Scottish Government bodies were in part to blame for four serious cyber-security incidents in the last year, according to documents obtained by The Times. Through FoI requests issued by the paper, unique insights into the nature of ‘four significant data security incidents’ over the last 12 months have been unveiled, including the discovery that each one resulted in the leaking of personal information belonging to members of the public.
The documents reveal that every one of the leaks arose from civil servants incorrectly securing emails or sending them to the wrong recipients. Additionally, The Times asserts that in three out of the four cases, the leaks were, “serious enough to breach data protection laws”.
Only broad outlines of the nature of the four incidents was published by The Times. The most severe of these errors involved Disclosure Scotland, the government body that manages criminal disclosure records. According to the documents, a civil servant for the agency caused an information breach when they sent out an email intended for a number of recipients under the ‘carbon-copy’ security field, as opposed to the ‘blind carbon-copy’ option where recipients are concealed.
A second serious incident involved the Scottish Public Pensions Agency, in which a civil servant emailed information to the incorrect recipient. The third incident saw an agricultural department repeat the mistake of Disclosure Scotland, using CC as the security option on a mass-email. The final breach was made by the Scottish Government itself, which mistakenly emailed ‘sensitive information’ to an external email address.

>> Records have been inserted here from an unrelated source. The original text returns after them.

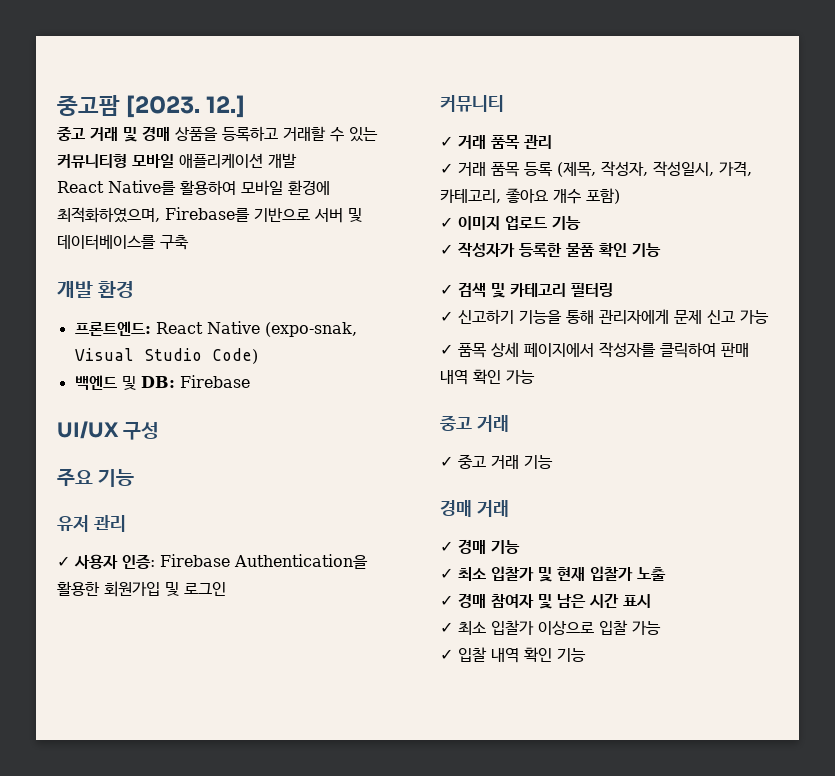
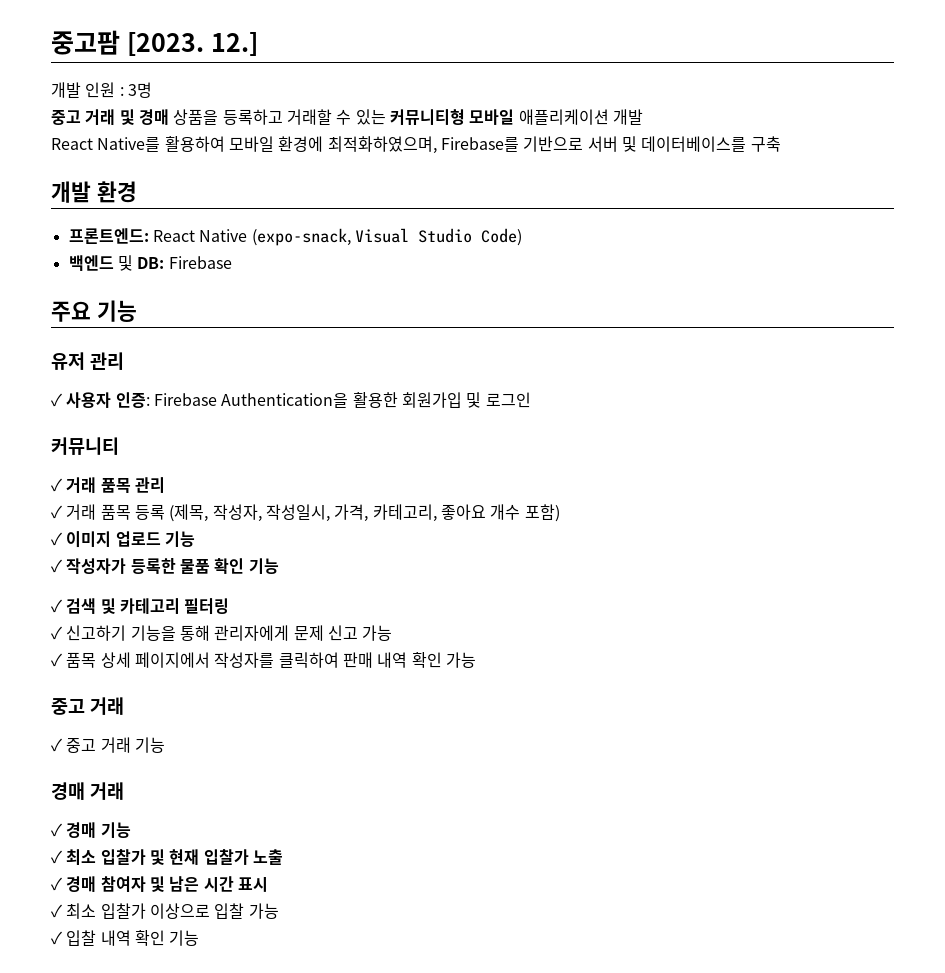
+ 개발 인원 : 3명
- 프론트엔드: React Native (expo-snak, Visual Studio Code)
+ 프론트엔드: React Native (expo-snack, Visual Studio Code)
- UI/UX 구성

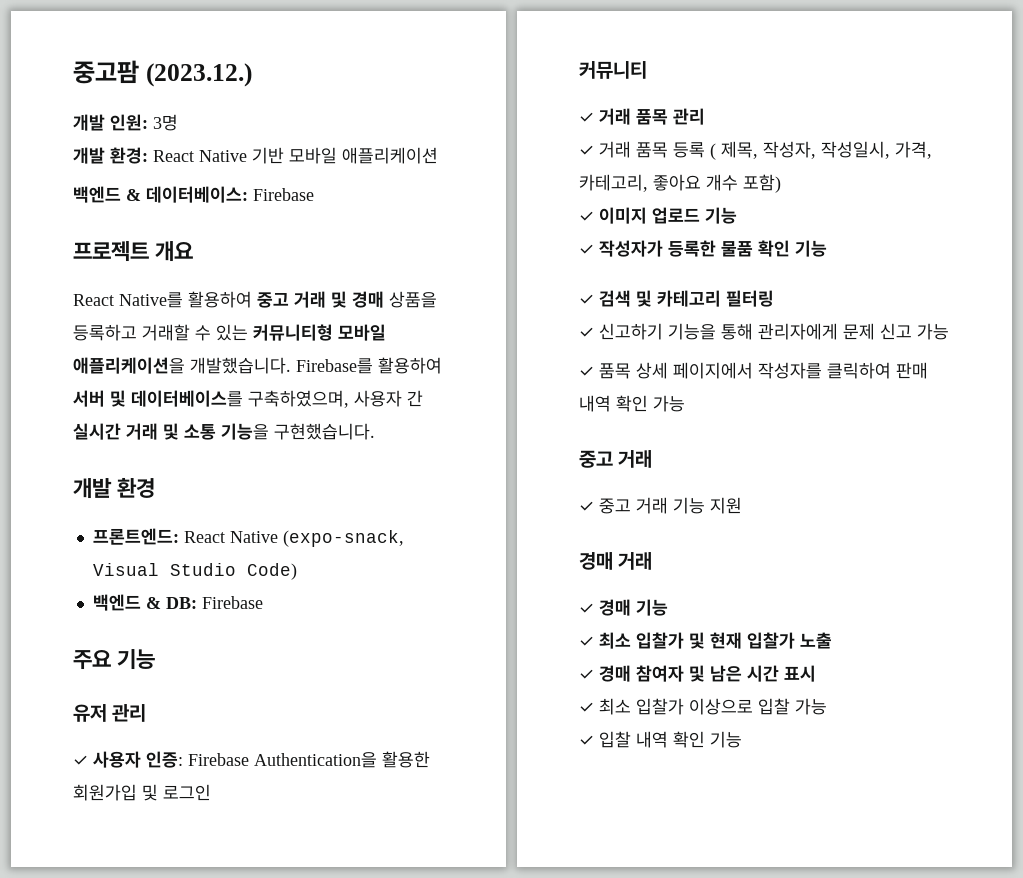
- 중고팜 [2023. 12.]
- 개발 인원 : 3명
+ 중고팜 (2023.12.)
+ 개발 인원: 3명
- 중고 거래 및 경매 상품을 등록하고 거래할 수 있는 커뮤니티형 모바일 애플리케이션 개발
- React Native를 활용하여 모바일 환경에 최적화하였으며, Firebase를 기반으로 서버 및 데이터베이스를 구축
+ 개발 환경: React Native 기반 모바일 애플리케이션
+ 백엔드 & 데이터베이스: Firebase
+ 프로젝트 개요
+ React Native를 활용하여 중고 거래 및 경매 상품을 등록하고 거래할 수 있는 커뮤니티형 모바일 애플리케이션을 개발했습니다. Firebase를 활용하여 서버 및 데이터베이스를 구축하였으며, 사용자 간 실시간 거래 및 소통 기능을 구현했습니다.
- 백엔드 및 DB: Firebase
+ 백엔드 & DB: Firebase
- ✓ 거래 품목 등록 (제목, 작성자, 작성일시, 가격, 카테고리, 좋아요 개수 포함)
+ ✓ 거래 품목 등록 ( 제목, 작성자, 작성일시, 가격, 카테고리, 좋아요 개수 포함)
- ✓ 중고 거래 기능
+ ✓ 중고 거래 기능 지원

Murdo Fraser, MSP for the Scottish Conservatives, warned the Government that these incidents are ‘making it easier’ for cyber-criminals to take advantage of sensitive information. Fraser said: “The admission that the Scottish government has mishandled significant quantities of personal data and information vital to the running of the government is of grave concern to everyone in Scotland.
“These mistakes are entirely the fault of the Scottish government and, worryingly, may signal security weaknesses that hackers may find enticing. At the very least, it is crucial the Scottish government takes these mistakes seriously and adequately protects the private details of its citizens.”
A Scottish government spokeswoman told The Times in response to the disclosures: “We take cyber-security and data protection very seriously, and any breaches – although extremely rare – are treated with the gravity they deserve.
“Every incident of this kind is thoroughly investigated to ensure lessons are learnt and appropriate action is taken.”
These incidents exist separately of a ‘brute force’ cyber-attack that struck the Scottish Parliament in mid-August this year. The attack attempted to crack the passwords of Holyrood MSPs, but was unable to breach IT defences. Cyber-experts later speculated that the incident might have been a ‘test’ by a foreign power, designed to check how powerful Scottish barriers actually were.